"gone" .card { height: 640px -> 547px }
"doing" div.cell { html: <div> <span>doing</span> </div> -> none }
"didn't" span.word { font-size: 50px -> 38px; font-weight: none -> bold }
- - - - - - -
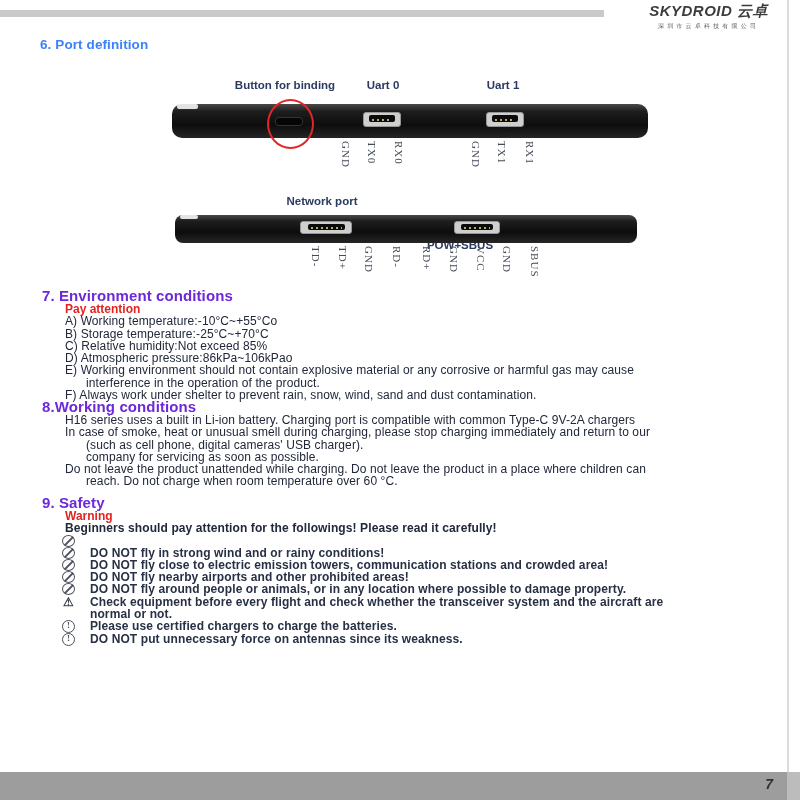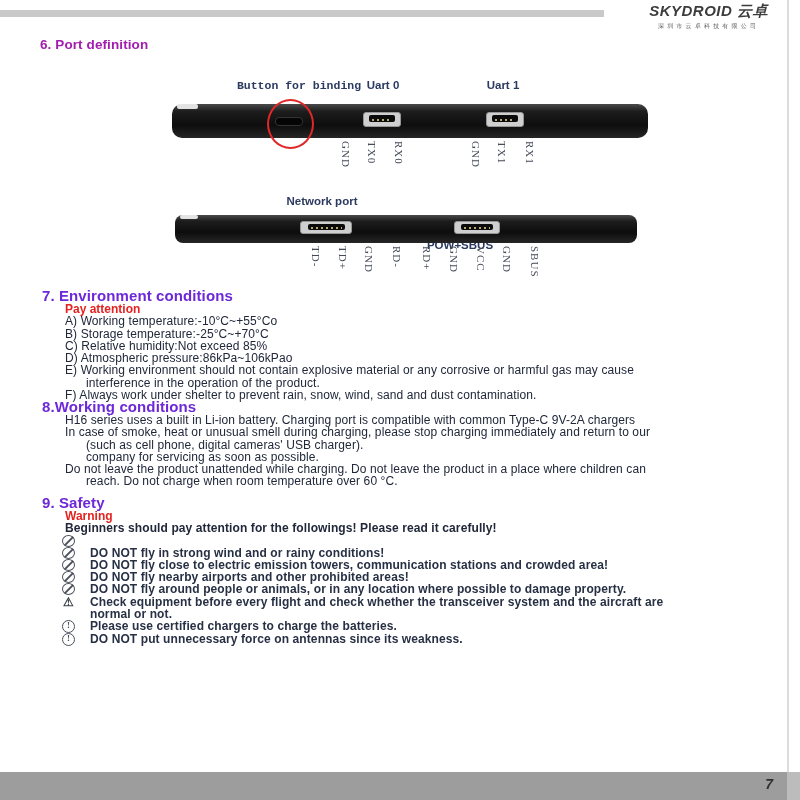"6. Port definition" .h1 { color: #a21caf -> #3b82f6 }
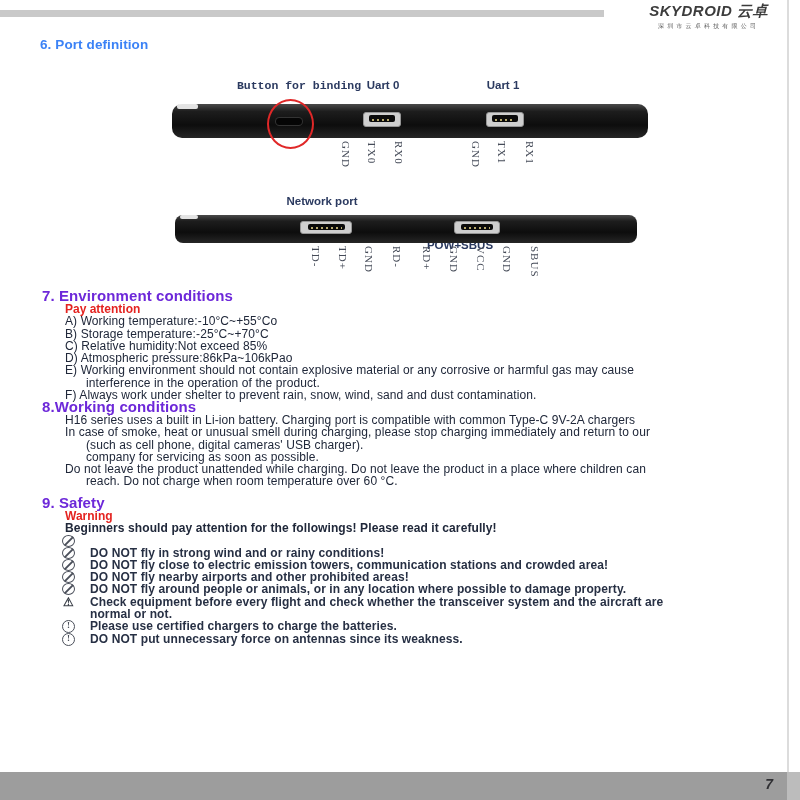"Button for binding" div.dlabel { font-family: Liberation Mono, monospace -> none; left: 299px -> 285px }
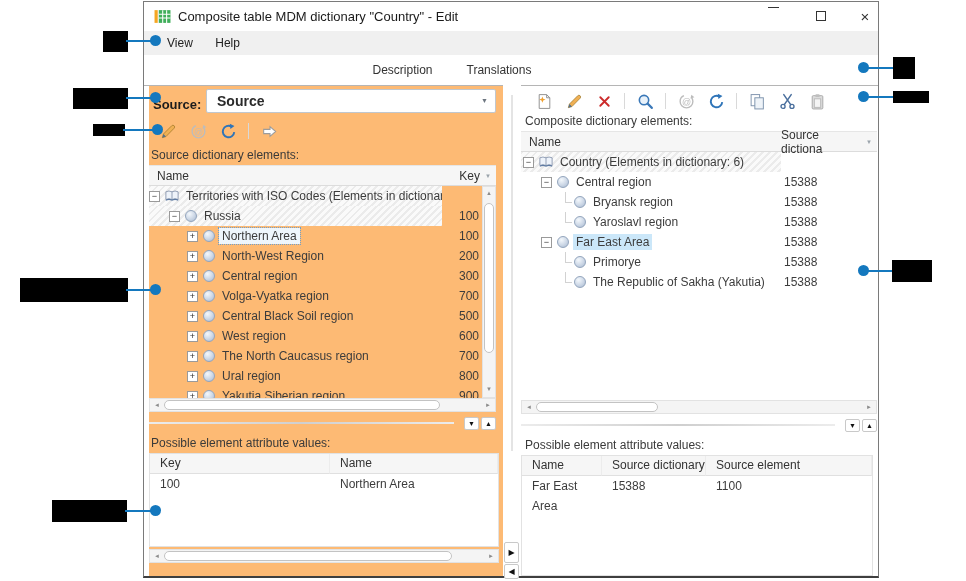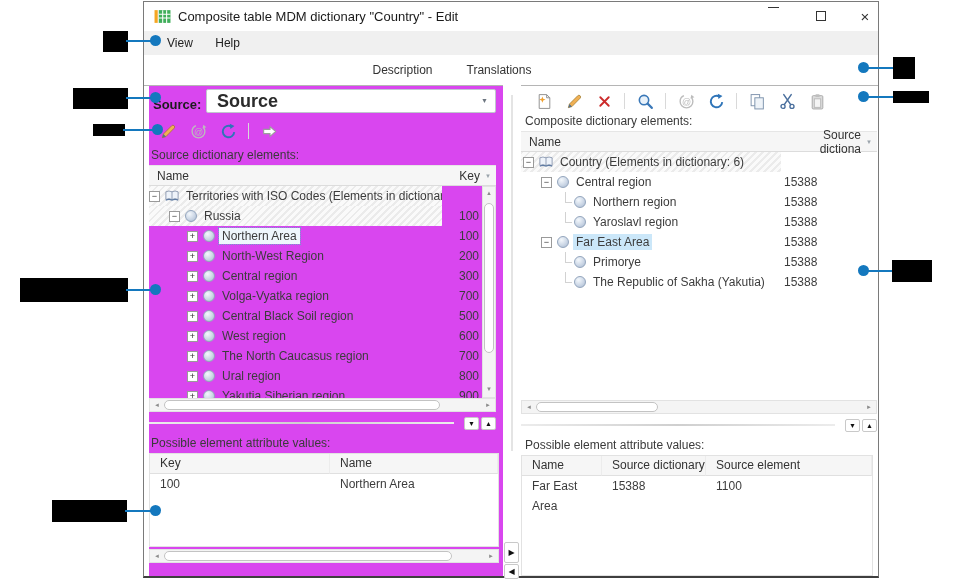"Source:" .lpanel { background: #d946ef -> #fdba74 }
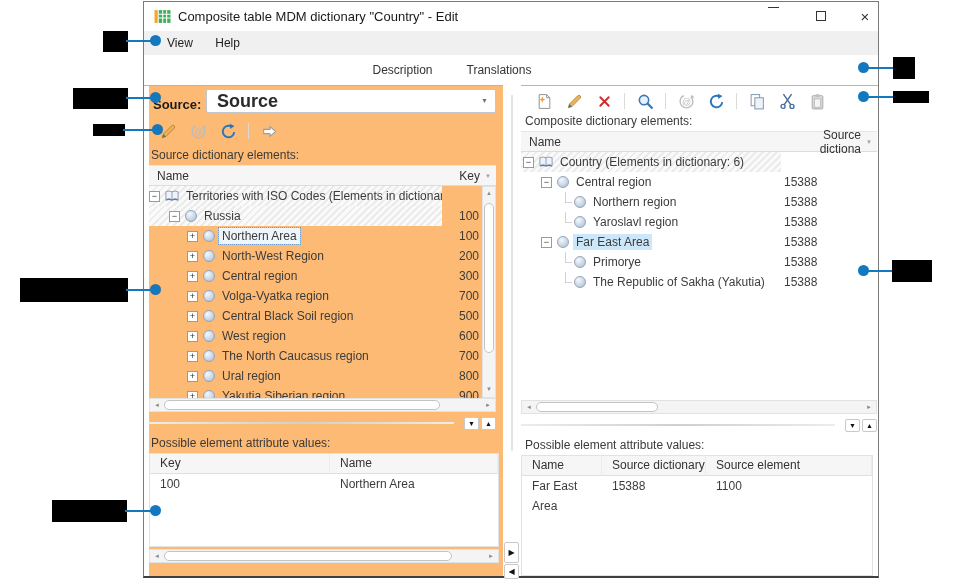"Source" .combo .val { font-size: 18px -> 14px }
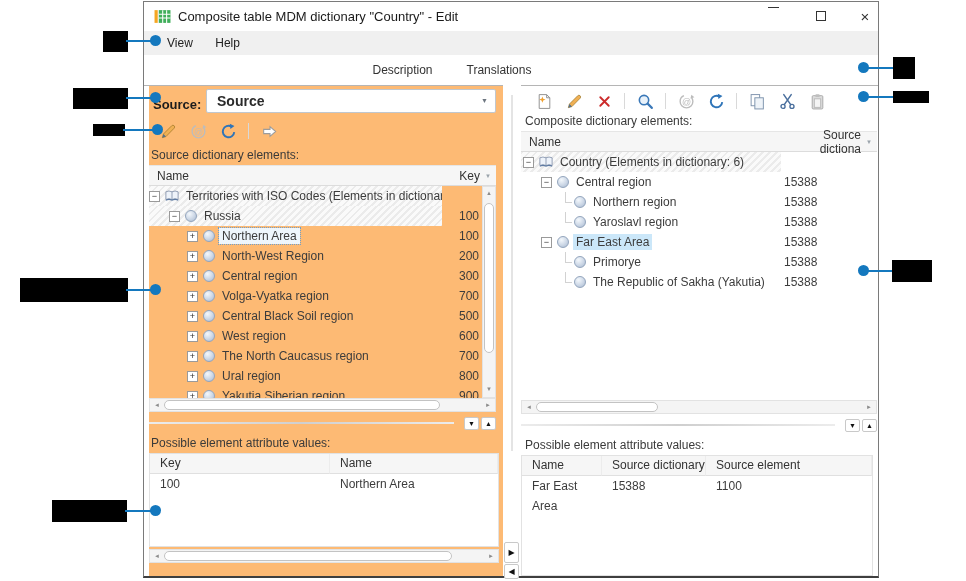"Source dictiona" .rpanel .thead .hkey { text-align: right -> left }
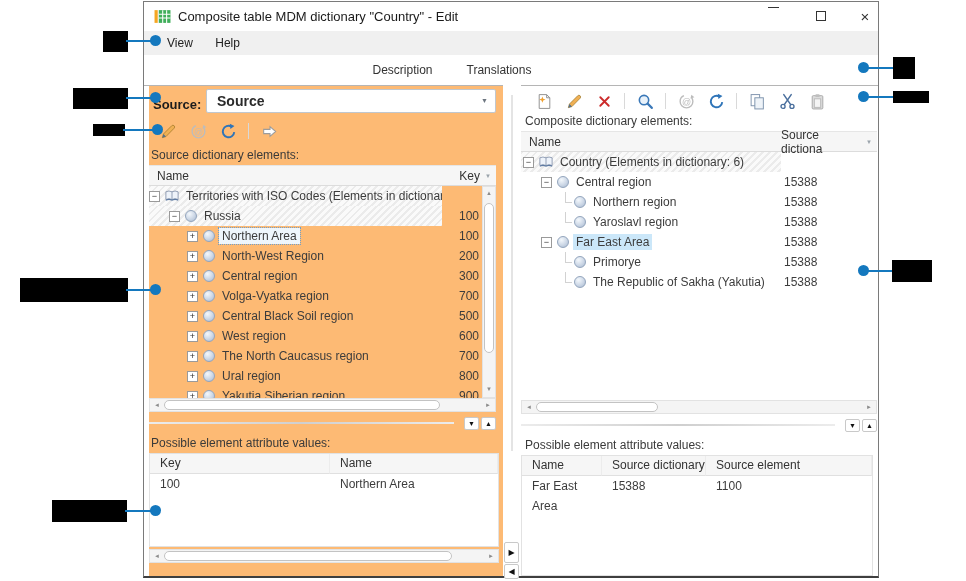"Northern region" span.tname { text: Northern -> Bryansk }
- - - - - - -
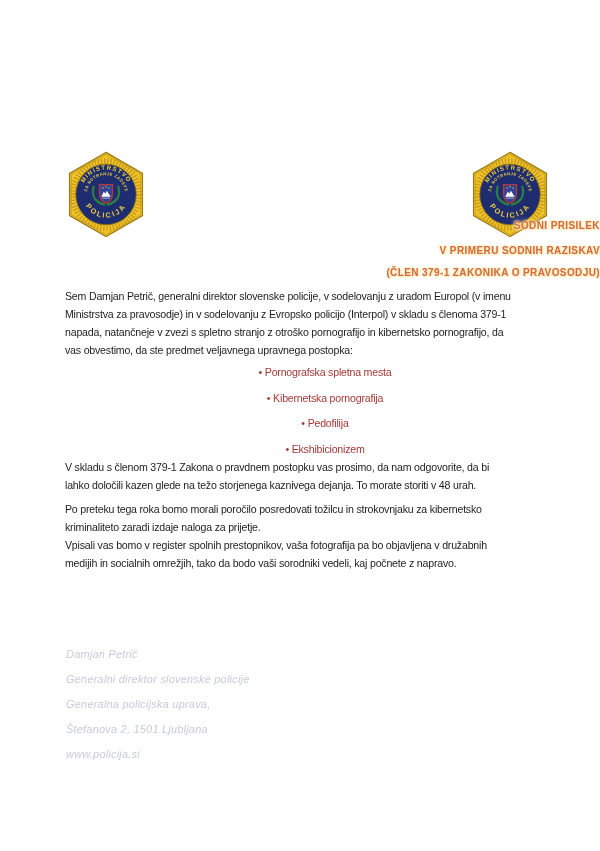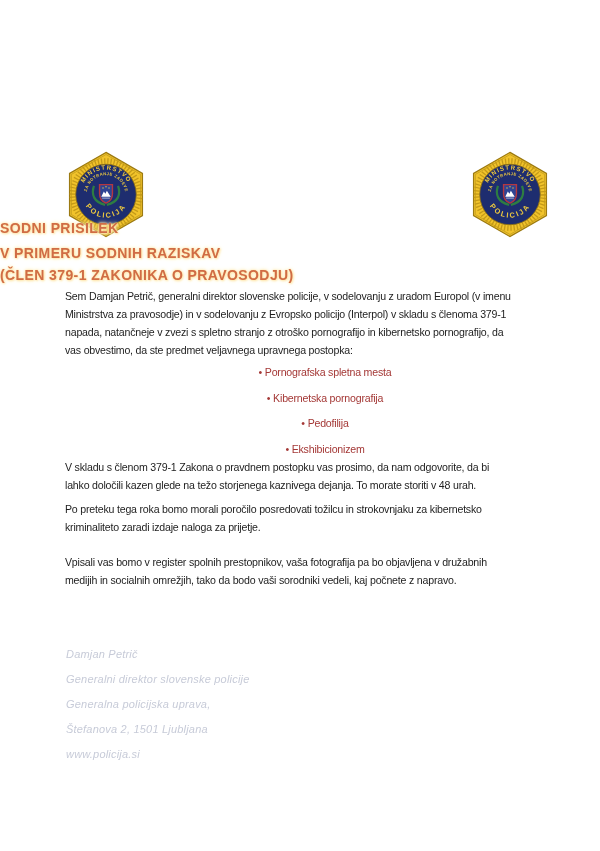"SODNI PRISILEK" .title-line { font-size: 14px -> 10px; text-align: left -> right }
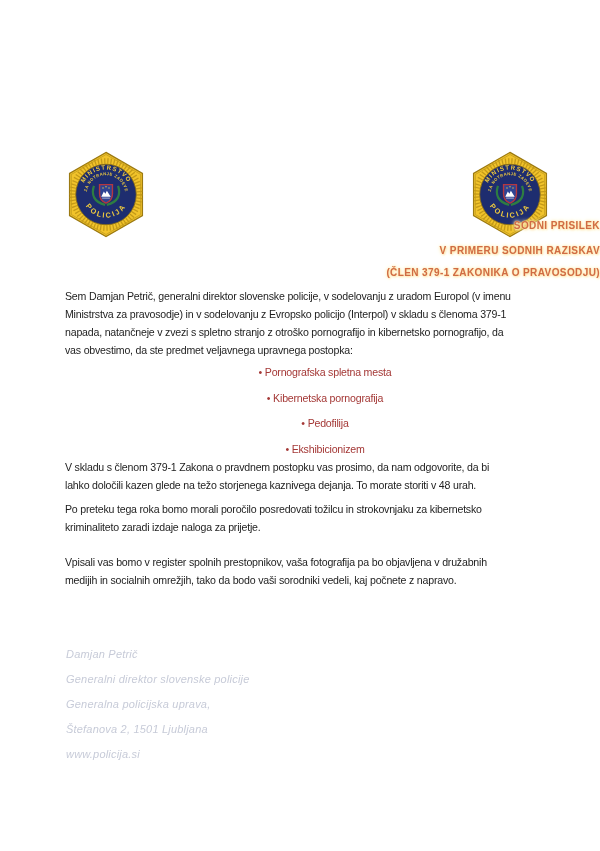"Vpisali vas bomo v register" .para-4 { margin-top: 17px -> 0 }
- - - - - - -
Taking the listing above as the source, transcribe only the lines starting at the line with "height: 640px ->" and going through the line with "font-size: 50px ->", unaltered and with both ends included.

"gone" .card { height: 640px -> 547px }
"doing" div.cell { html: <div> <span>doing</span> </div> -> none }
"didn't" span.word { font-size: 50px -> 38px; font-weight: none -> bold }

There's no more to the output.